Base

In 1989, I experienced a massive hemoptysis event while assigned to the U.S Embassy Khartoum, Sudan.  At first we thought this was caused by tuberculosis.  No positive sputum culture was possible because all I produced was blood.  At the same time, I was failing rapidly.  The agency flew my parents to Germany to say good-by.  In desperation the  doctors administered an aggressive shotgun treatment of all 4 synthetic antibiotics for tuberculosis.  Those were dark days and I was convinced they were my last.  Fortunately, one of the antibiotics administered became my future best friend Ciproflaxacin.   After a year of rest and rehab in the US, I convinced my agency that I was fully cured and took  another assignment to US Embassy Managua, Nicaragua.  That assignment lasted a little more 14  months before hemoptysis returned.  I medvaced to D.C. where a doctor at Walter Reed Medical Center got creative and administered a sweat chloride test–just to rule out the possibility.  So, at 36 years old I was officially diagnosed with CF.  Everything changed.  I moved back out west and started a new life.

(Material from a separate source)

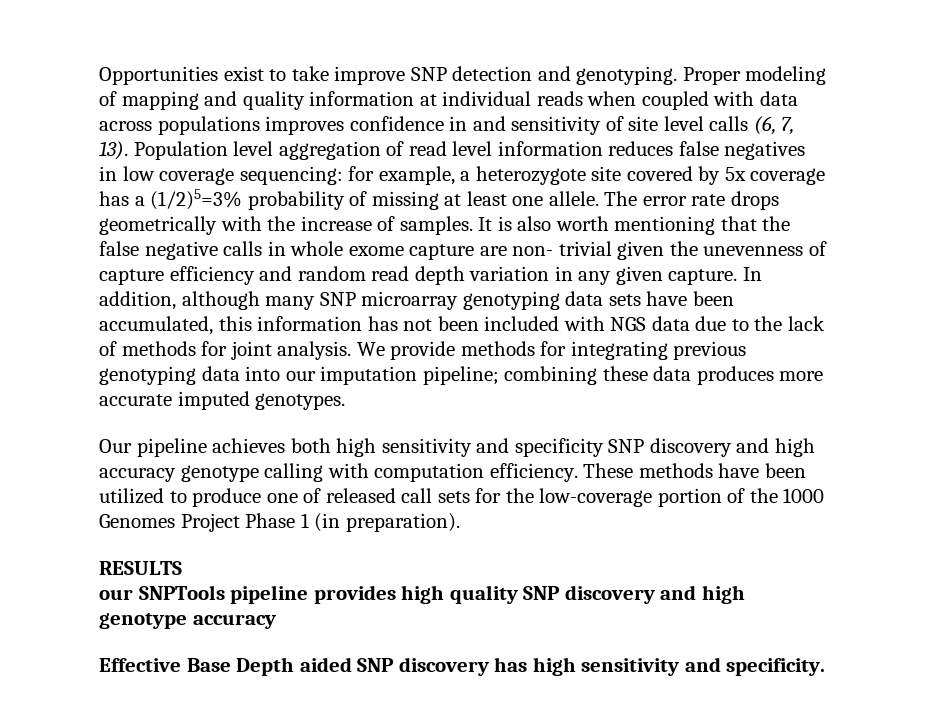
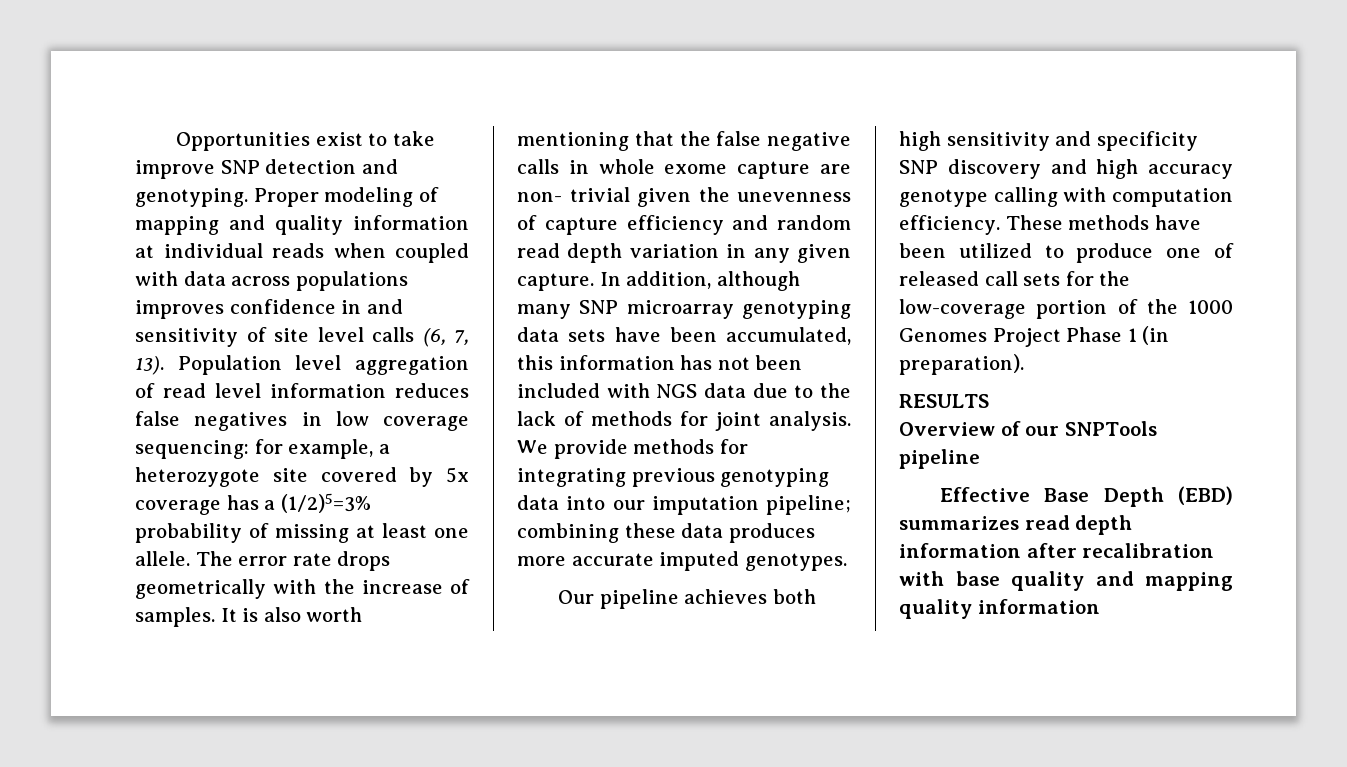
- our SNPTools pipeline provides high quality SNP discovery and high genotype accuracy
- Effective Base Depth aided SNP discovery has high sensitivity and specificity.
+ Overview of our SNPTools pipeline
+ Effective Base Depth (EBD) summarizes read depth information after recalibration with base quality and mapping quality information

I’ve always been very protective of my public identity.  The only social media I participate in is LinkedIn and that is as a passive observer.

Sharing my life experience with strangers is not something I’ve considered–until now.  I’m about to semi-retire.  I have time to reflect.  Maybe this is just a process and I’m navel gazing.  Maybe I want to finally share what its been like with people who have a clue.

I’m  just not sure.  But I think I’ll give it a shot.